Records from a data collection

-.-.-

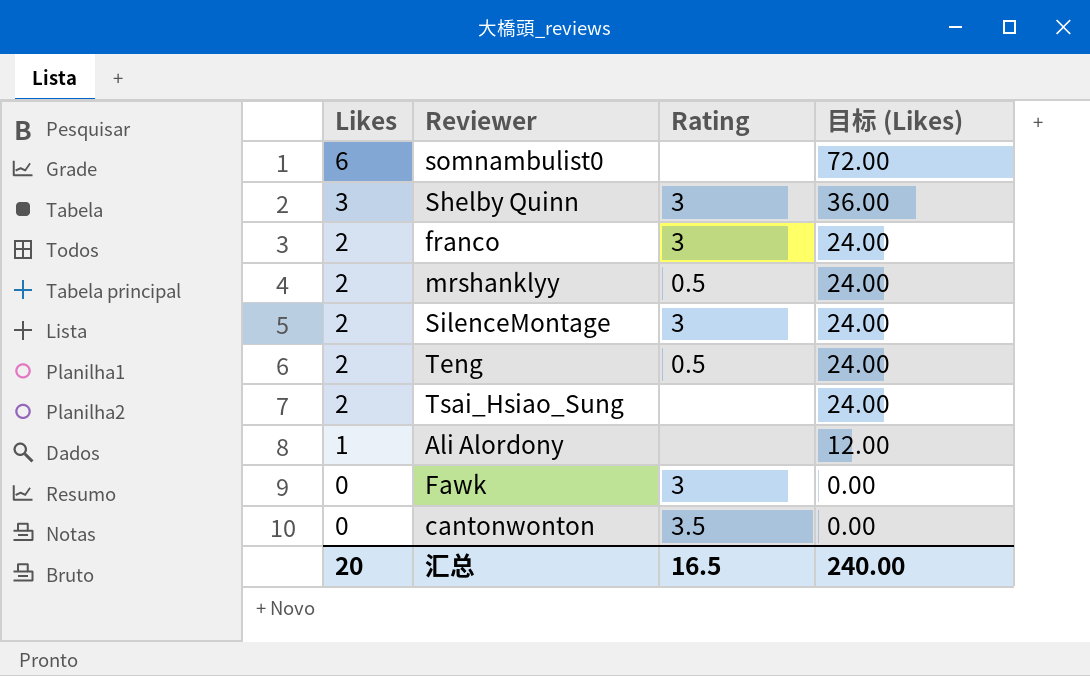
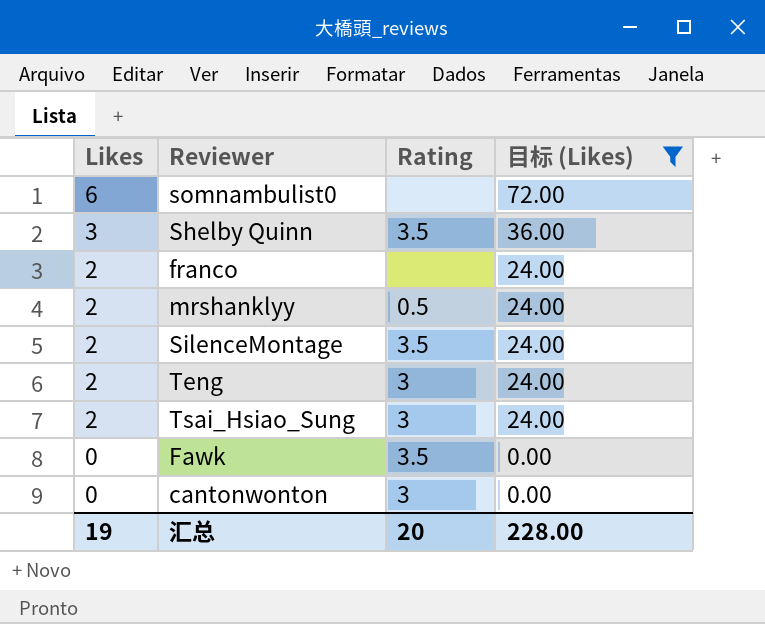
filter: none -> 目标 (Likes) != 12.00
Shelby Quinn | Rating: 3 -> 3.5
franco | Rating: 3 -> none
SilenceMontage | Rating: 3 -> 3.5
Teng | Rating: 0.5 -> 3
Tsai_Hsiao_Sung | Rating: none -> 3
Fawk | Rating: 3 -> 3.5
cantonwonton | Rating: 3.5 -> 3
汇总 | Likes: 20 -> 19
汇总 | Rating: 16.5 -> 20
汇总 | 目标 (Likes): 240.00 -> 228.00

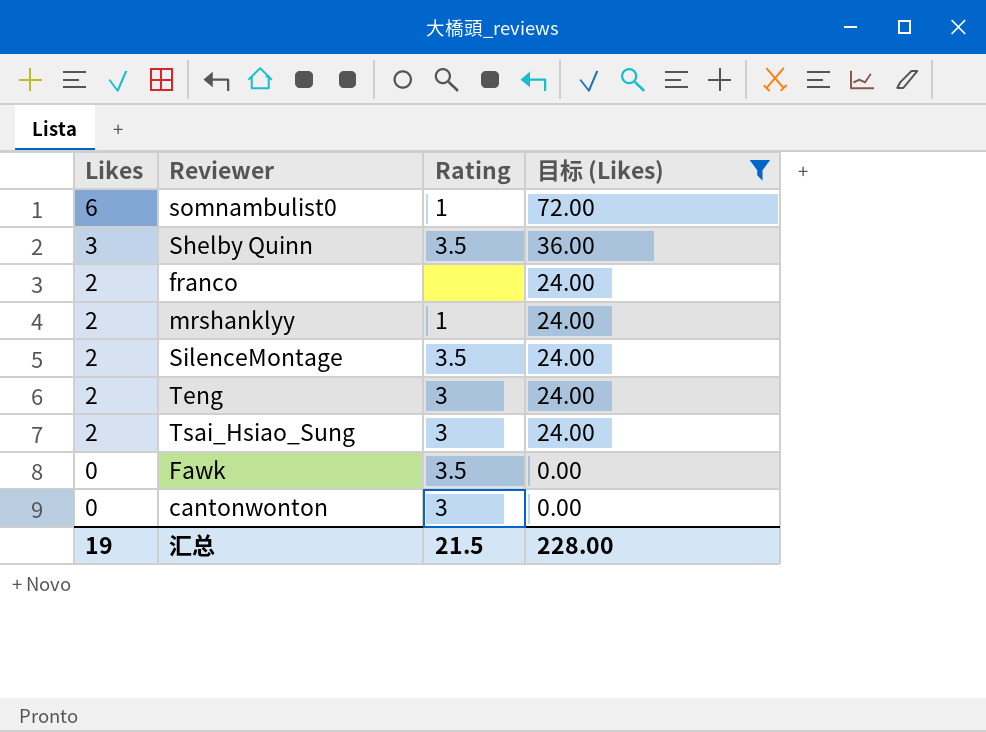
somnambulist0 | Rating: none -> 1
mrshanklyy | Rating: 0.5 -> 1
汇总 | Rating: 20 -> 21.5

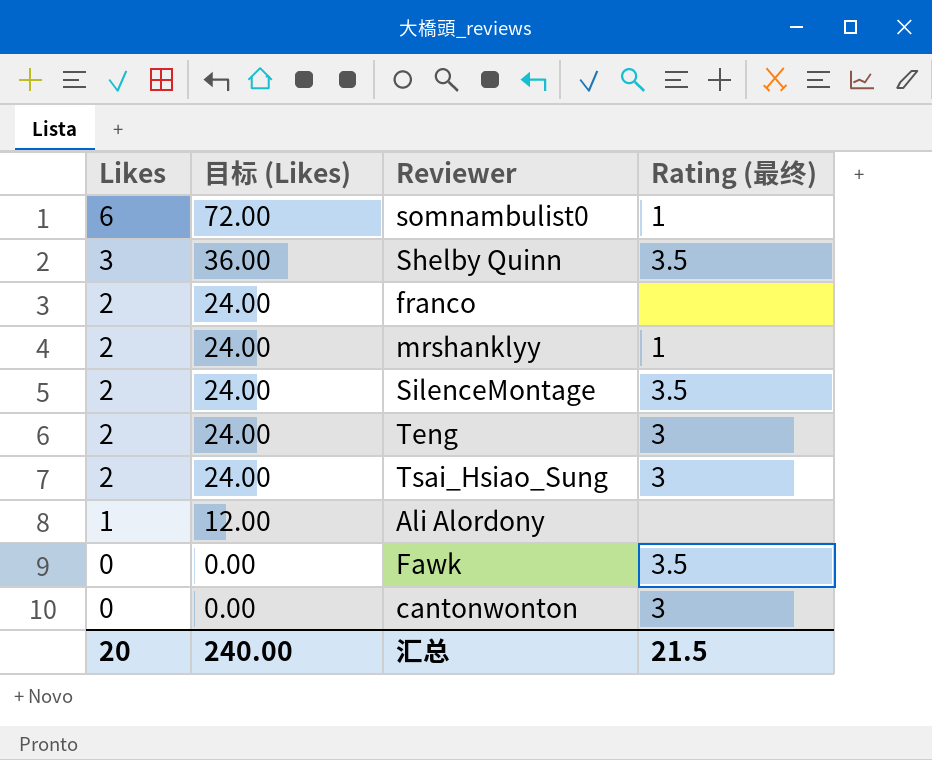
filter: 目标 (Likes) != 12.00 -> none
column 目标 (Likes) | position: 4 -> 2
column name: Rating -> Rating (最终)
汇总 | Likes: 19 -> 20
汇总 | 目标 (Likes): 228.00 -> 240.00

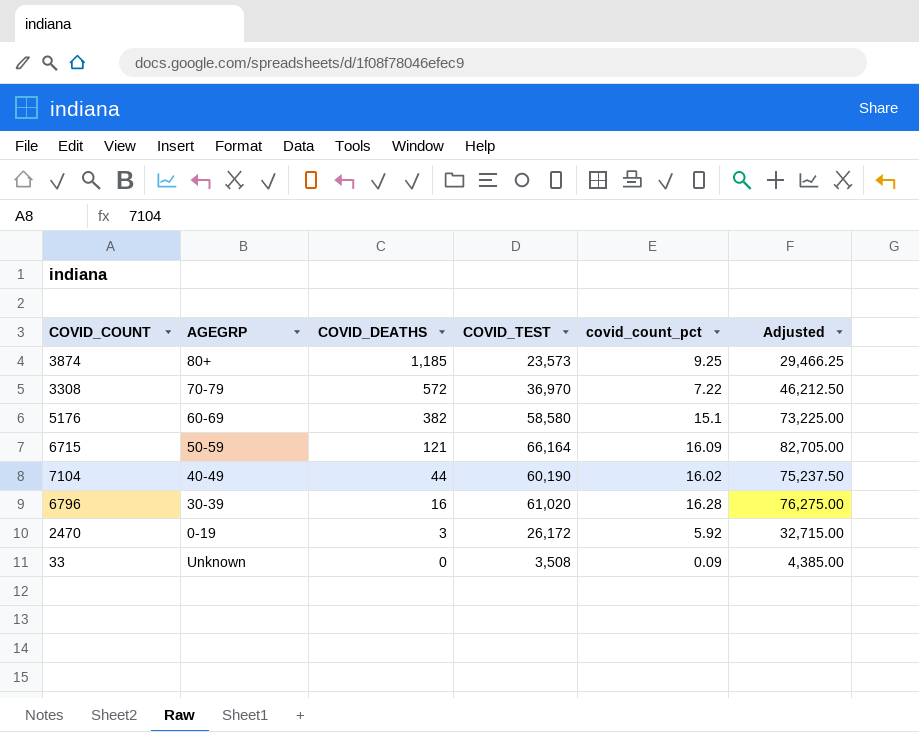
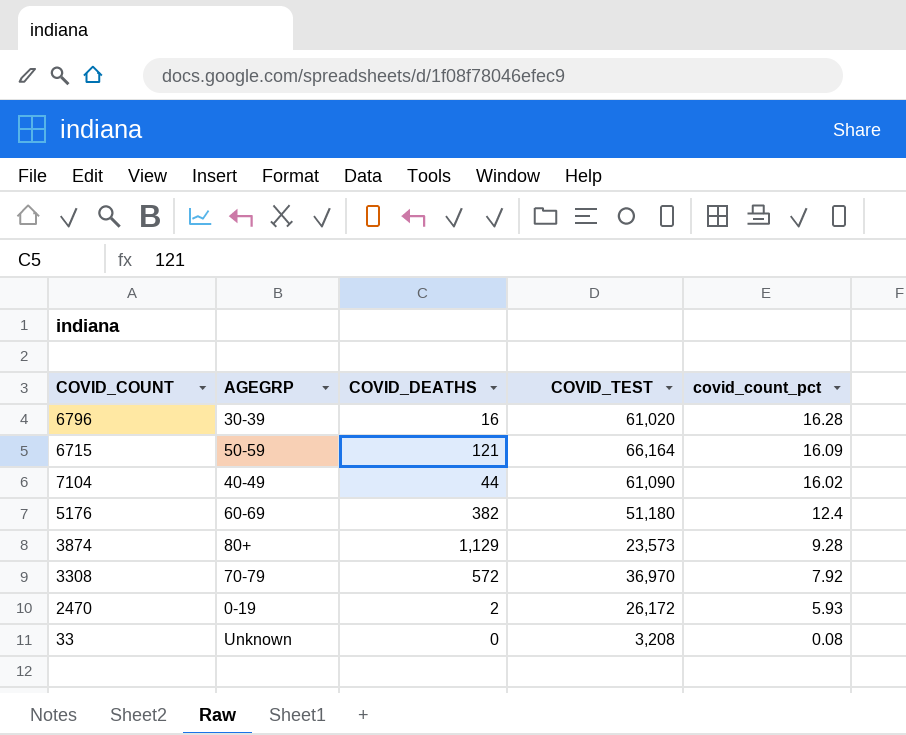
row order: COVID_DEATHS descending -> covid_count_pct descending
column Adjusted | formula: [COVID_TEST] * 1.25 -> none
7104 | COVID_TEST: 60,190 -> 61,090
5176 | COVID_TEST: 58,580 -> 51,180
5176 | covid_count_pct: 15.1 -> 12.4
3874 | COVID_DEATHS: 1,185 -> 1,129
3874 | covid_count_pct: 9.25 -> 9.28
3308 | covid_count_pct: 7.22 -> 7.92
2470 | COVID_DEATHS: 3 -> 2
2470 | covid_count_pct: 5.92 -> 5.93
33 | COVID_TEST: 3,508 -> 3,208
33 | covid_count_pct: 0.09 -> 0.08

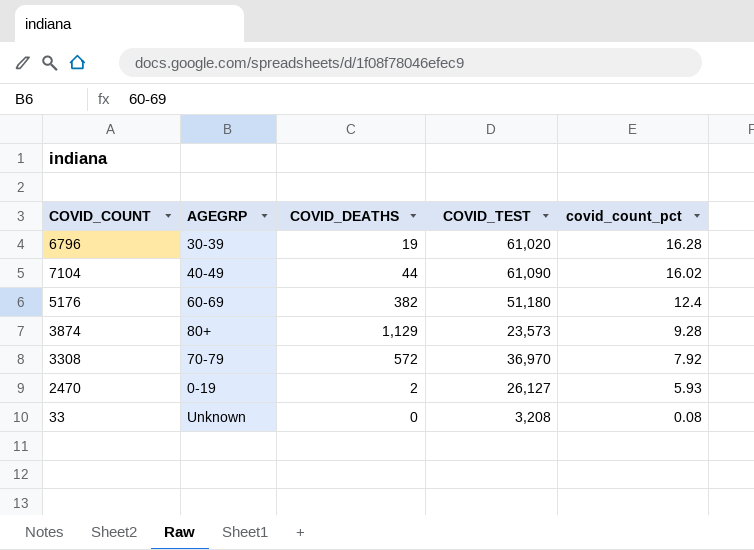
row 6715: 50-59 | 121 | 66,164 | 16.09 -> none
6796 | COVID_DEATHS: 16 -> 19
2470 | COVID_TEST: 26,172 -> 26,127

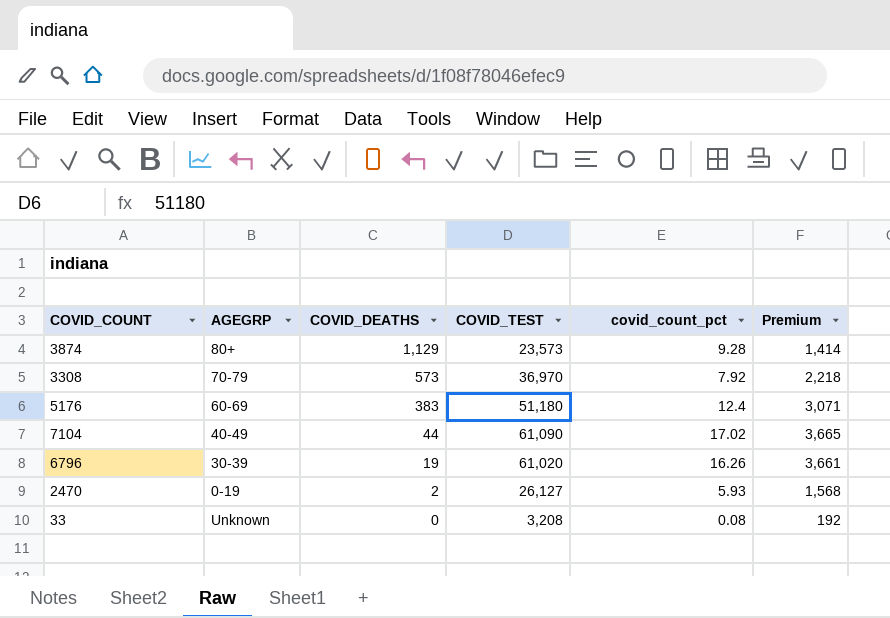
row order: covid_count_pct descending -> COVID_DEATHS descending
column Premium | formula: none -> [COVID_TEST] * 0.06
3308 | COVID_DEATHS: 572 -> 573
5176 | COVID_DEATHS: 382 -> 383
7104 | covid_count_pct: 16.02 -> 17.02
6796 | covid_count_pct: 16.28 -> 16.26

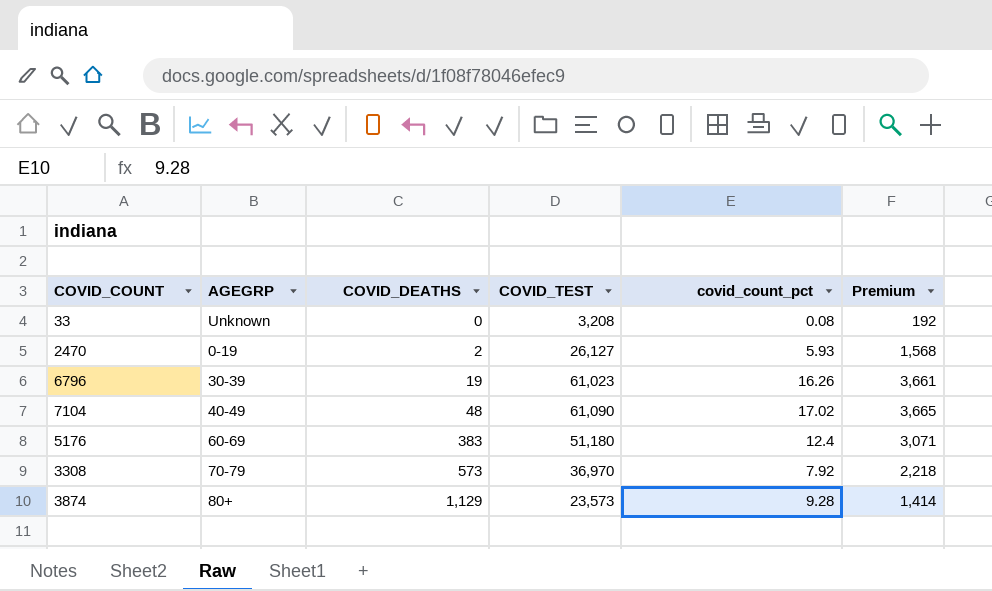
row order: COVID_DEATHS descending -> COVID_DEATHS ascending
6796 | COVID_TEST: 61,020 -> 61,023
7104 | COVID_DEATHS: 44 -> 48

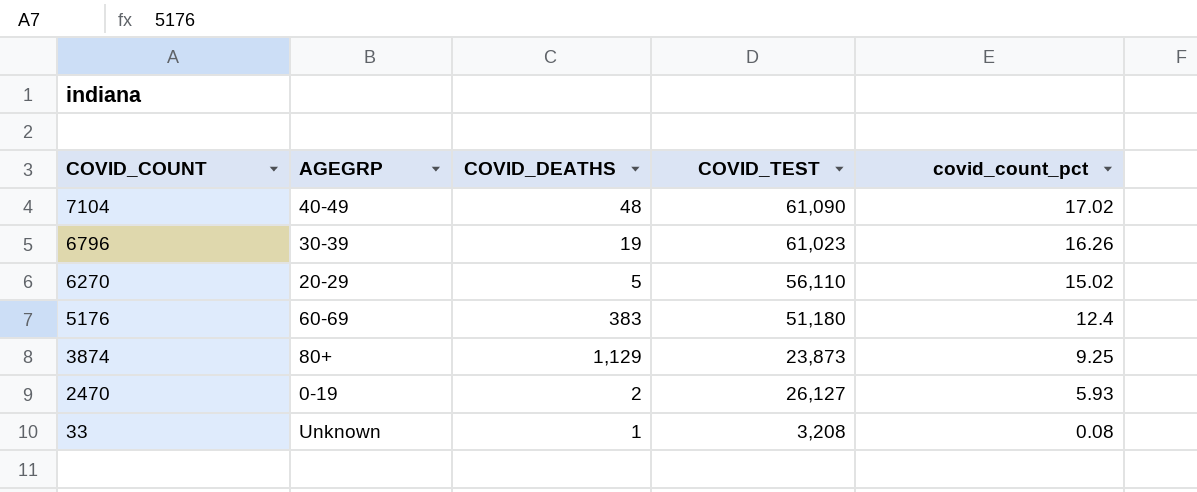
row order: COVID_DEATHS ascending -> COVID_COUNT descending
column Premium | formula: [COVID_TEST] * 0.06 -> none
row 3308: 70-79 | 573 | 36,970 | 7.92 | 2,218 -> none
row 6270: none -> 20-29 | 5 | 56,110 | 15.02
3874 | COVID_TEST: 23,573 -> 23,873
3874 | covid_count_pct: 9.28 -> 9.25
33 | COVID_DEATHS: 0 -> 1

-.-.-

Only the text is to be copied: please reproduce the records exactly and drop the pictures.

filter: none -> 目标 (Likes) != 12.00
Shelby Quinn | Rating: 3 -> 3.5
franco | Rating: 3 -> none
SilenceMontage | Rating: 3 -> 3.5
Teng | Rating: 0.5 -> 3
Tsai_Hsiao_Sung | Rating: none -> 3
Fawk | Rating: 3 -> 3.5
cantonwonton | Rating: 3.5 -> 3
汇总 | Likes: 20 -> 19
汇总 | Rating: 16.5 -> 20
汇总 | 目标 (Likes): 240.00 -> 228.00

somnambulist0 | Rating: none -> 1
mrshanklyy | Rating: 0.5 -> 1
汇总 | Rating: 20 -> 21.5

filter: 目标 (Likes) != 12.00 -> none
column 目标 (Likes) | position: 4 -> 2
column name: Rating -> Rating (最终)
汇总 | Likes: 19 -> 20
汇总 | 目标 (Likes): 228.00 -> 240.00

row order: COVID_DEATHS descending -> covid_count_pct descending
column Adjusted | formula: [COVID_TEST] * 1.25 -> none
7104 | COVID_TEST: 60,190 -> 61,090
5176 | COVID_TEST: 58,580 -> 51,180
5176 | covid_count_pct: 15.1 -> 12.4
3874 | COVID_DEATHS: 1,185 -> 1,129
3874 | covid_count_pct: 9.25 -> 9.28
3308 | covid_count_pct: 7.22 -> 7.92
2470 | COVID_DEATHS: 3 -> 2
2470 | covid_count_pct: 5.92 -> 5.93
33 | COVID_TEST: 3,508 -> 3,208
33 | covid_count_pct: 0.09 -> 0.08

row 6715: 50-59 | 121 | 66,164 | 16.09 -> none
6796 | COVID_DEATHS: 16 -> 19
2470 | COVID_TEST: 26,172 -> 26,127

row order: covid_count_pct descending -> COVID_DEATHS descending
column Premium | formula: none -> [COVID_TEST] * 0.06
3308 | COVID_DEATHS: 572 -> 573
5176 | COVID_DEATHS: 382 -> 383
7104 | covid_count_pct: 16.02 -> 17.02
6796 | covid_count_pct: 16.28 -> 16.26

row order: COVID_DEATHS descending -> COVID_DEATHS ascending
6796 | COVID_TEST: 61,020 -> 61,023
7104 | COVID_DEATHS: 44 -> 48

row order: COVID_DEATHS ascending -> COVID_COUNT descending
column Premium | formula: [COVID_TEST] * 0.06 -> none
row 3308: 70-79 | 573 | 36,970 | 7.92 | 2,218 -> none
row 6270: none -> 20-29 | 5 | 56,110 | 15.02
3874 | COVID_TEST: 23,573 -> 23,873
3874 | covid_count_pct: 9.28 -> 9.25
33 | COVID_DEATHS: 0 -> 1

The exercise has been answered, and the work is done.